Web interface edit records
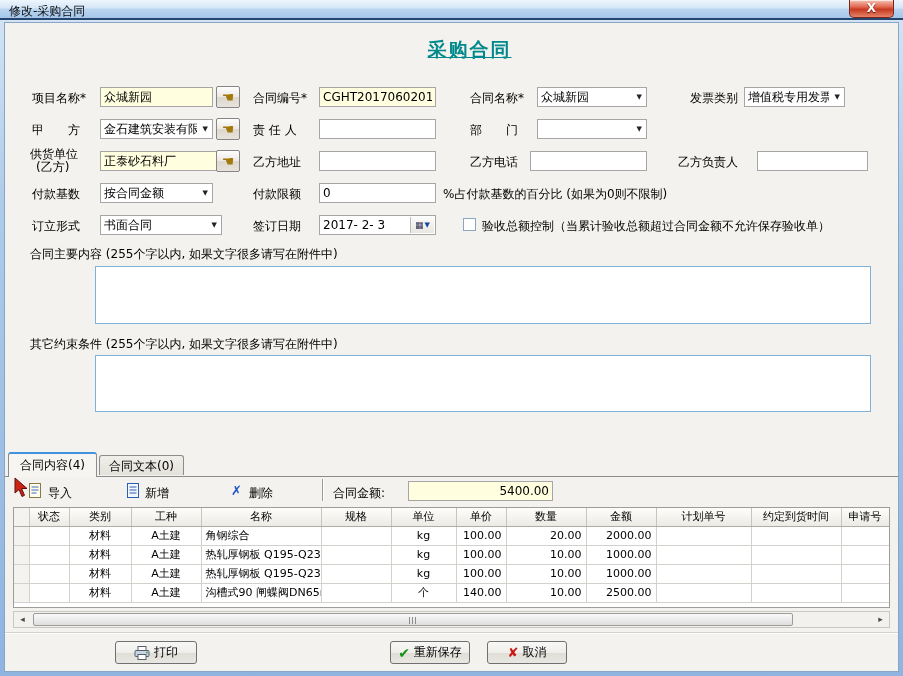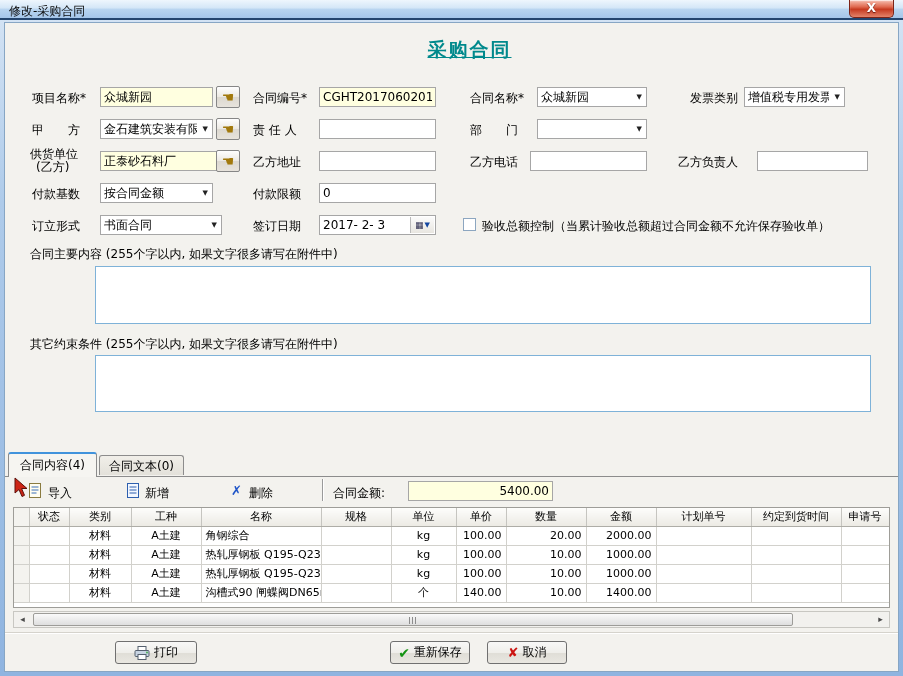--- a/index.html
+++ b/index.html
@@ -176,6 +176,7 @@
   </div>
   <span class="lbl" style="left:253px;top:186px">付款限额</span>
   <input class="inp" style="left: 319px; top: 183px; width: 117px;" value="0">
+  <span class="lbl hint" style="left:443px;top:186px">%占付款基数的百分比 (如果为0则不限制)</span>
 
   <span class="lbl" style="left:32px;top:218px">订立形式</span>
   <div class="combo" style="left:100px;top:215px;width:122px">

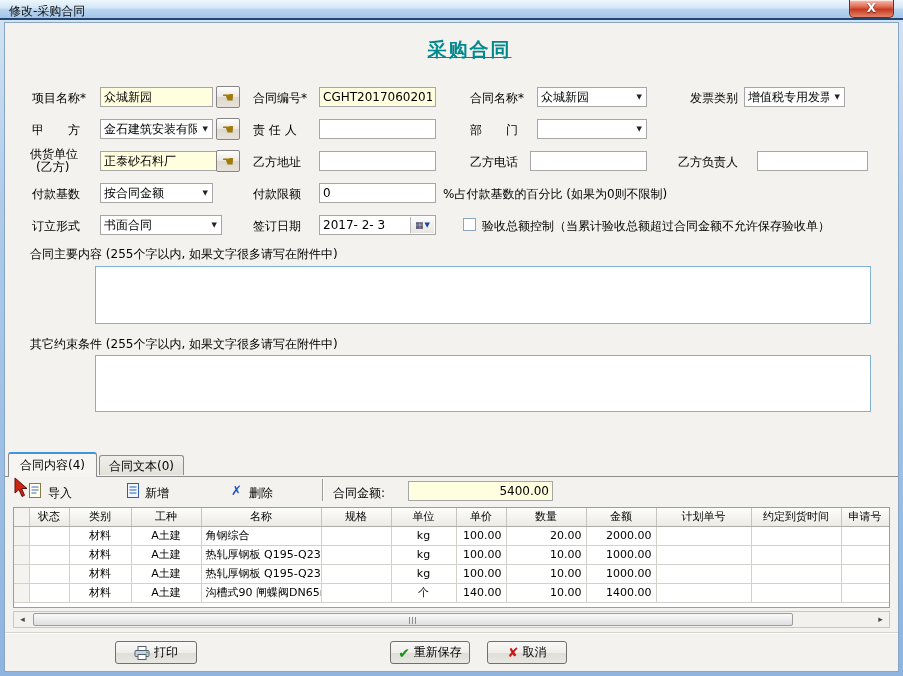--- a/index.html
+++ b/index.html
@@ -319,7 +319,7 @@
             <td class="c-unit">个</td>
             <td class="c-price">140.00</td>
             <td class="c-qty">10.00</td>
-            <td class="c-amount">1400.00</td>
+            <td class="c-amount">2500.00</td>
             <td class="c-plan_no"></td>
             <td class="c-arrival_time"></td>
             <td class="c-request_no"></td>

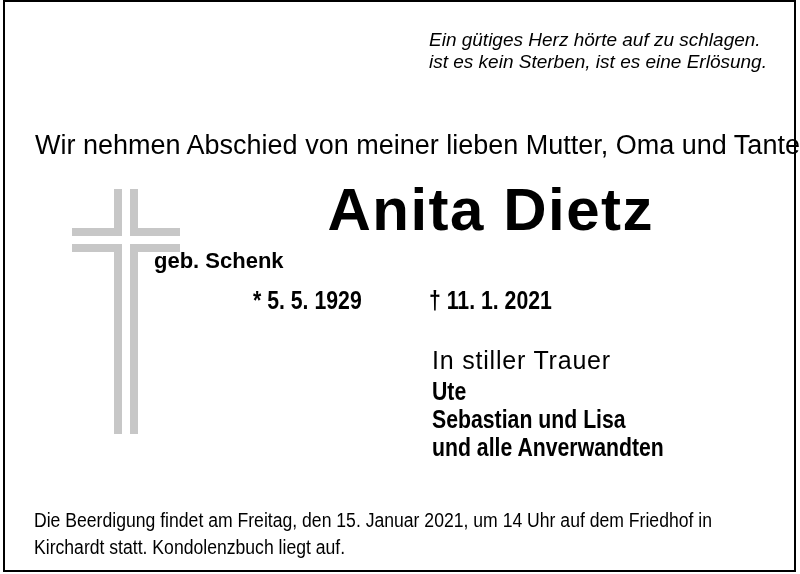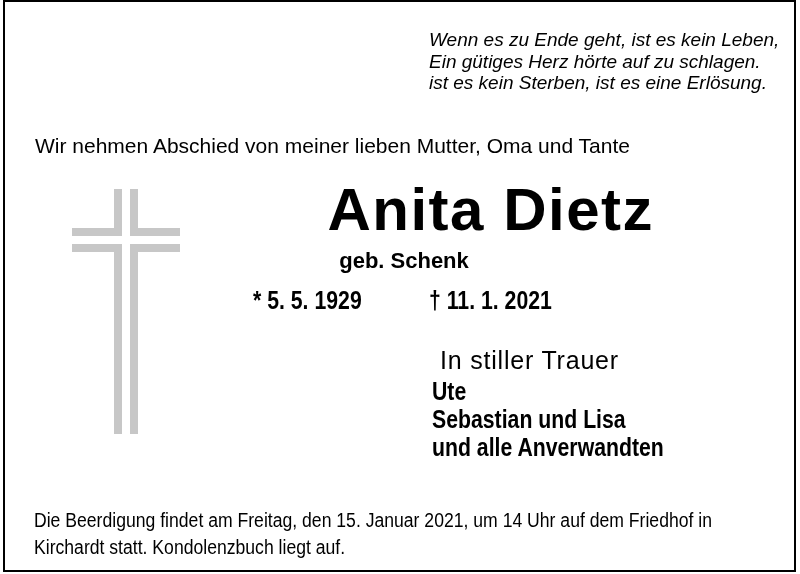--- a/index.html
+++ b/index.html
@@ -57,7 +57,6 @@
 <div class="frame"></div>
 
 <div class="abs quote">
-  <div>Wenn es zu Ende geht, ist es kein Leben,</div>
   <div>Ein gütiges Herz hörte auf zu schlagen.</div>
   <div>ist es kein Sterben, ist es eine Erlösung.</div>
 </div>

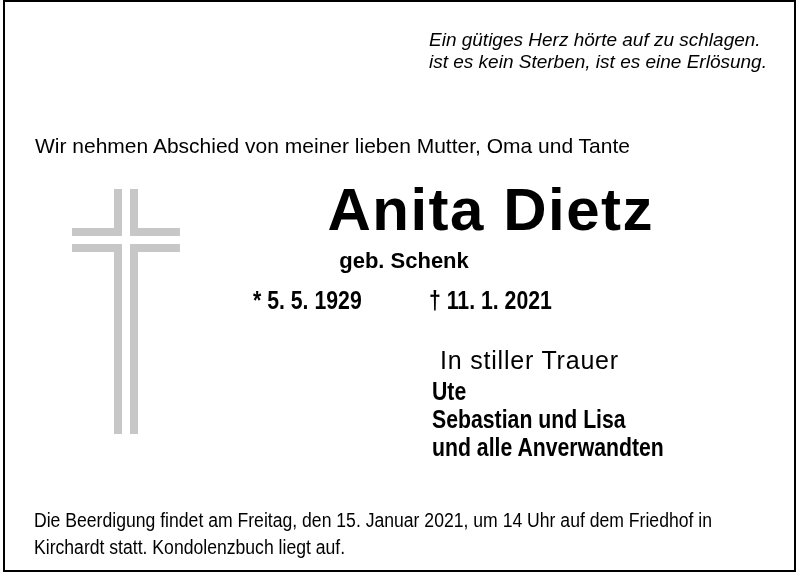--- a/index.html
+++ b/index.html
@@ -19,7 +19,7 @@
   }
   .intro{
     left:35px;top:133px;
-    font-size:21px;line-height:25px;
+    font-size:27px;line-height:25px;
   }
   .cross-wrap{left:72px;top:189px;width:108px;height:245px;}
   .name{

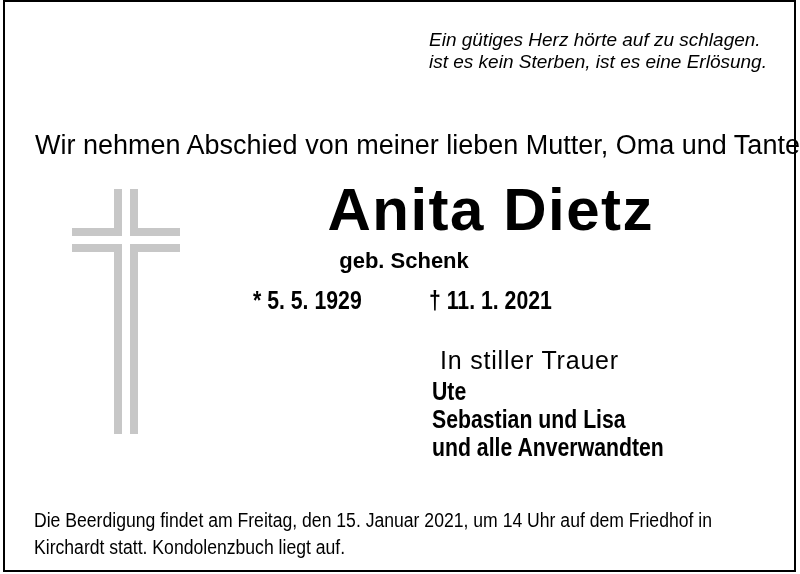--- a/index.html
+++ b/index.html
@@ -27,7 +27,7 @@
     font-size:60px;line-height:60px;font-weight:bold;letter-spacing:1.5px;
   }
   .maiden{
-    left:154px;top:249px;width:500px;text-align:center;
+    left:154px;top:249px;width:500px;text-align:left;
     font-size:22px;line-height:24px;font-weight:bold;
   }
   .date{

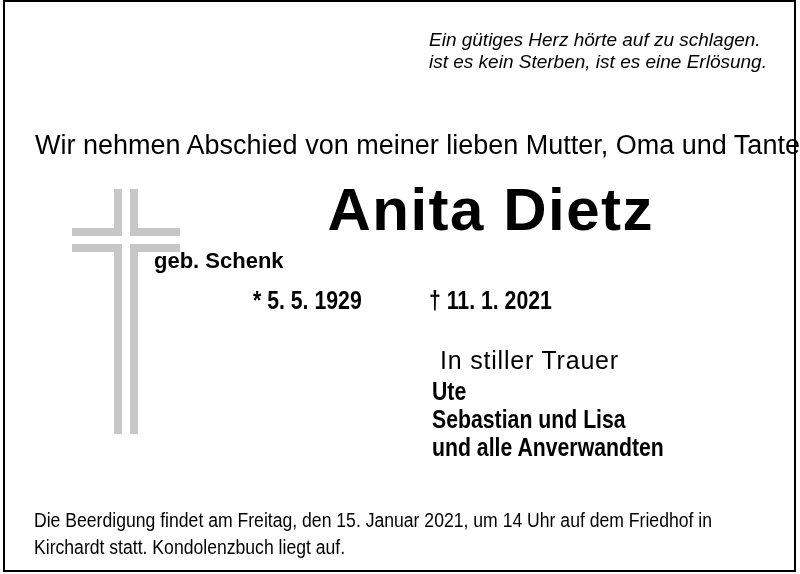--- a/index.html
+++ b/index.html
@@ -38,7 +38,7 @@
   .death{left:429px;}
   .trauer-heading{
     left:432px;top:347px;
-    font-size:25px;line-height:27px;letter-spacing:0.8px;margin-left:8px;
+    font-size:25px;line-height:27px;letter-spacing:0.8px;
   }
   .mourners{
     left:432px;top:377px;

Directions for this task:
If a picture appears among the records, leave it out, and otherwise reproduce exactly every line from the first line through the one with "319px; top: 183px;", both included.

Written solution:
--- a/index.html
+++ b/index.html
@@ -176,6 +176,7 @@
   </div>
   <span class="lbl" style="left:253px;top:186px">付款限额</span>
   <input class="inp" style="left: 319px; top: 183px; width: 117px;" value="0">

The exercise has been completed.